There are also over 200,000 questionnaires from NSDAP members in the greater Berlin area, plus records from affiliated organizations like the Nazi Teachers' League and the Reich Physicians' Chamber.

One man saved 65 tons of evidence from destruction

The fact that any of this exists at all is thanks to one man who made a gutsy call. Hanns Huber, the manager of a paper mill north of Munich, was ordered to destroy 65 tons of Nazi Party records near the end of the war. He refused.

The Munich Central Institute for Art History later called it "a courageous decision of political significance." In the fall of 1945, the US military government recognized the value of the mountains of cards and files stacked up in Huber's factory and moved them to the newly established Berlin Document Center.

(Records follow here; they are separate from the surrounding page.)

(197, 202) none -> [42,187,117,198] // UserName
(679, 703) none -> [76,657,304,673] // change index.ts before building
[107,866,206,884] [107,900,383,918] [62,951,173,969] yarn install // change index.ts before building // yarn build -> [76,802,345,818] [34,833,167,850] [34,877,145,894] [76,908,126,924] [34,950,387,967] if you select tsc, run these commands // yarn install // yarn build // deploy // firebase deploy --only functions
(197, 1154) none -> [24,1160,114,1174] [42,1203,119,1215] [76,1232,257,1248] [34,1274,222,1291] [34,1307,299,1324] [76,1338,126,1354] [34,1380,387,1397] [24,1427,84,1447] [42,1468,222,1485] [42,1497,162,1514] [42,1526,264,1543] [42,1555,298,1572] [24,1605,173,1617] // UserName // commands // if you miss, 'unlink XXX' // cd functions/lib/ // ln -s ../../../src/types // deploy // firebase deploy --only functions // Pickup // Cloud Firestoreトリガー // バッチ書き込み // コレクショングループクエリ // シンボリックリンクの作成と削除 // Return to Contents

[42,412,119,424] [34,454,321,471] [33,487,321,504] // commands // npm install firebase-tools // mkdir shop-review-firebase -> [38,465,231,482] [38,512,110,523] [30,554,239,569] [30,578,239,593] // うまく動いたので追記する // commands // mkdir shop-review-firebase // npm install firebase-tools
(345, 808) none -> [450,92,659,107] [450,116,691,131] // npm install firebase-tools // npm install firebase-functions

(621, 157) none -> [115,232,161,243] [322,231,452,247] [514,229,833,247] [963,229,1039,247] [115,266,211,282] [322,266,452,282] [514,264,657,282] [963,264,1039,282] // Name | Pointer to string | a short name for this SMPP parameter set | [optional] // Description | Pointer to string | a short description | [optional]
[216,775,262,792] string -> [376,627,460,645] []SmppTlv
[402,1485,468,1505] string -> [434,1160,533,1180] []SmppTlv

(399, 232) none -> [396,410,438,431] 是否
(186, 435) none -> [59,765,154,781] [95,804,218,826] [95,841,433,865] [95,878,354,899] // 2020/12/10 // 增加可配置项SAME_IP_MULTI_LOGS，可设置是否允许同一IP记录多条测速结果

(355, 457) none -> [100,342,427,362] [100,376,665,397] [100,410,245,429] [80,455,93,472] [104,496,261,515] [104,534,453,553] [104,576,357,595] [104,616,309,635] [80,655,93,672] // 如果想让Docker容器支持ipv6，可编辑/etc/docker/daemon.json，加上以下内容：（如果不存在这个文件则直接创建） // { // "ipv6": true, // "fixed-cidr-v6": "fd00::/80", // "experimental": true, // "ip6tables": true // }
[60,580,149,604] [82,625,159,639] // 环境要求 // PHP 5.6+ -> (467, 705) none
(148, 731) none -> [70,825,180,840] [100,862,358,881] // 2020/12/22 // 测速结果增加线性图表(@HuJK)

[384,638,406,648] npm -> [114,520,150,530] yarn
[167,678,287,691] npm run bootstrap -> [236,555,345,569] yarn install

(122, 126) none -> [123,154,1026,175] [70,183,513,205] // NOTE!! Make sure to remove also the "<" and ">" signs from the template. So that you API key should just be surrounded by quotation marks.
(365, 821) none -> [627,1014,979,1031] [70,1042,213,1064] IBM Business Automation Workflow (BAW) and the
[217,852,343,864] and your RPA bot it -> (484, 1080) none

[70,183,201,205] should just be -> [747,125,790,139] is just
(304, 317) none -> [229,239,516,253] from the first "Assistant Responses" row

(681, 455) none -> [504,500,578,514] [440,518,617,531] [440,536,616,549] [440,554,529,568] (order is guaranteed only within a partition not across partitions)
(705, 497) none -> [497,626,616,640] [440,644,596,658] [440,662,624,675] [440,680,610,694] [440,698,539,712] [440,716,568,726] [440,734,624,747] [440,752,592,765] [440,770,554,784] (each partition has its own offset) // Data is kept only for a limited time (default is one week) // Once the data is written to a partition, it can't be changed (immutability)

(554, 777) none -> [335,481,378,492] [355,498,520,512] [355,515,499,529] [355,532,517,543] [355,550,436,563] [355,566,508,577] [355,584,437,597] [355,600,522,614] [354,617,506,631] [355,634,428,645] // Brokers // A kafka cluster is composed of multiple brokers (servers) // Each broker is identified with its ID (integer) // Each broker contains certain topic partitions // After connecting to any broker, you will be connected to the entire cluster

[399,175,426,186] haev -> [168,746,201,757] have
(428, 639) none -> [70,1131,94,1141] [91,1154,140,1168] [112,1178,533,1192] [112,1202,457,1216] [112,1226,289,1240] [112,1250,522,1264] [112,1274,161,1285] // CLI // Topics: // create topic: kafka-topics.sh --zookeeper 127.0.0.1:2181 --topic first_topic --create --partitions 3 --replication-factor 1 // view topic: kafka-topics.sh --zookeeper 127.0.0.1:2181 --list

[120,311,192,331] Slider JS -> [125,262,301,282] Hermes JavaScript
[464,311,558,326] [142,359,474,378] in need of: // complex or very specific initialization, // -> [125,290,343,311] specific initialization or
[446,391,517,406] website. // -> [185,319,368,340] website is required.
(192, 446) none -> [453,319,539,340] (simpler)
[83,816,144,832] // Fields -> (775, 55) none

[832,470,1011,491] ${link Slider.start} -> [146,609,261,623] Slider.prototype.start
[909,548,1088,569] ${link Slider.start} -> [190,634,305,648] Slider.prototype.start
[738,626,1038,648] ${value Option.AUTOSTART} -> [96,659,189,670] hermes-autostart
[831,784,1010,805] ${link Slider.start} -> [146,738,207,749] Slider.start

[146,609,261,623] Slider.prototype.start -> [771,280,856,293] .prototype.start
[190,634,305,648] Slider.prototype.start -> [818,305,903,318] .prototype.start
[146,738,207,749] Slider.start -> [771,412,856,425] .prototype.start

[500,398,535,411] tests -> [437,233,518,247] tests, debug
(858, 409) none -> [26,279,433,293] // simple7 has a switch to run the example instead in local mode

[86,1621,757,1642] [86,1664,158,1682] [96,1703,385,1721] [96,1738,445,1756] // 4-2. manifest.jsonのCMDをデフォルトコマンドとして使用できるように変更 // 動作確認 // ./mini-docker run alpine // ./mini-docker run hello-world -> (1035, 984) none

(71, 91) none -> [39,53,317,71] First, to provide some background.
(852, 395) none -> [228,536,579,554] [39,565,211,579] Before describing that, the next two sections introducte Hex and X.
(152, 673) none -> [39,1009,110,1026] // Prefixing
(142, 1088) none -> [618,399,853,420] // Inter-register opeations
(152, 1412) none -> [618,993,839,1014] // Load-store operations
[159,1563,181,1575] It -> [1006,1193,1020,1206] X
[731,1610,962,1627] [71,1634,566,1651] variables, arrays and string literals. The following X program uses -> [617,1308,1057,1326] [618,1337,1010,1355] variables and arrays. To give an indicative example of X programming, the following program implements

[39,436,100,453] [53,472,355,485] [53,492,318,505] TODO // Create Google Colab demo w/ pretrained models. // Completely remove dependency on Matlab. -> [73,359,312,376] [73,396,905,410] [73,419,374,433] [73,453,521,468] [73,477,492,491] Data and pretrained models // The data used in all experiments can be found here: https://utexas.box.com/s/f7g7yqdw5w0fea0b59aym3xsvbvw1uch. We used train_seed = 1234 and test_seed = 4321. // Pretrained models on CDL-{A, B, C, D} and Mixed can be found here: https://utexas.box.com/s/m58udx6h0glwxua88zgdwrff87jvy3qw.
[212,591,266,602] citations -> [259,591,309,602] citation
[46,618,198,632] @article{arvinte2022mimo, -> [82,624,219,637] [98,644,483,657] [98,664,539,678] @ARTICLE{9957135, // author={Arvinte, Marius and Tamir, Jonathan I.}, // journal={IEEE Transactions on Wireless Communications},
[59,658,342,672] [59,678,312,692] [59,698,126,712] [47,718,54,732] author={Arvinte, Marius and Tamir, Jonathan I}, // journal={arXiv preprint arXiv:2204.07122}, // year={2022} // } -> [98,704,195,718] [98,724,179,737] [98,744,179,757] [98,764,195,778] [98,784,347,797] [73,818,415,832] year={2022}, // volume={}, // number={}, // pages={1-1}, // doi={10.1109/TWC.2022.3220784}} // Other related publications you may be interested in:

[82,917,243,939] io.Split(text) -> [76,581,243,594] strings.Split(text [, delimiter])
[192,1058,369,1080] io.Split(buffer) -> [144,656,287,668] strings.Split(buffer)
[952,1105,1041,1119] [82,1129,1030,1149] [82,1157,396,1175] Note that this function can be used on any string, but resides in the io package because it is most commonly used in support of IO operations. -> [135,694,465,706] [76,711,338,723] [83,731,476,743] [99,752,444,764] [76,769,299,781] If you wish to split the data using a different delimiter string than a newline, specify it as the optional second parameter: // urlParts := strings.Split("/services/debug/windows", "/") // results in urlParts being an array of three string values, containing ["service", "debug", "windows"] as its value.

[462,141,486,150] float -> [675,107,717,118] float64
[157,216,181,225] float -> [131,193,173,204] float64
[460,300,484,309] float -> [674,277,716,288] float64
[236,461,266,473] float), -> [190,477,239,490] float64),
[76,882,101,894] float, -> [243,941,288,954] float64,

How to actually search the archive

Fair warning: this isn't Google. Winter is clear that this is a massive archival collection, not some "Nazi search engine where you type in a name and instantly get everything."

If you're searching from Europe, you'll likely need a VPN. Browsers like Opera have one built in. Once you're on the National Archives site, activate the search function on the landing page. From there, narrow your query. Searching just "Müller" gives you about 200 results. For best results, enter the last name, first name, and ideally a former address. Adding a date of birth in the format DD.MM.YY without the century helps narrow things down further.

Even with a single hit, don't celebrate yet. Behind each result can be thousands of pages of digitized microfilm to scroll through. Winter describes the process as "significantly more time-consuming than you'd think." A results list within the microfilm should appear, and green-highlighted cards indicate matches for your search terms.

What a match actually tells you

Finding a name in the archive doesn't make someone a war criminal. Period. Winter emphasizes that a membership entry only proves someone joined the party. It says very little about how they actually conducted themselves during the regime.

And not finding someone doesn't clear them either. Plenty of people supported or participated in the system without ever holding a party card.

There's a real risk that a tool like this gets used as a weapon for public shaming or social media witch hunts against families who had nothing to do with the choices their great-grandparents made 80 years ago.

Winter thinks discovering a family connection could be a good thing, not because anyone should be out to shame their grandparents, but because understanding history starts at home. "There is a responsibility to engage with your own family history," he says.

But he's also firm on an important point: "Nobody today has to take on the moral responsibility for the actions of their great-grandfather." History is about understanding, not inherited guilt.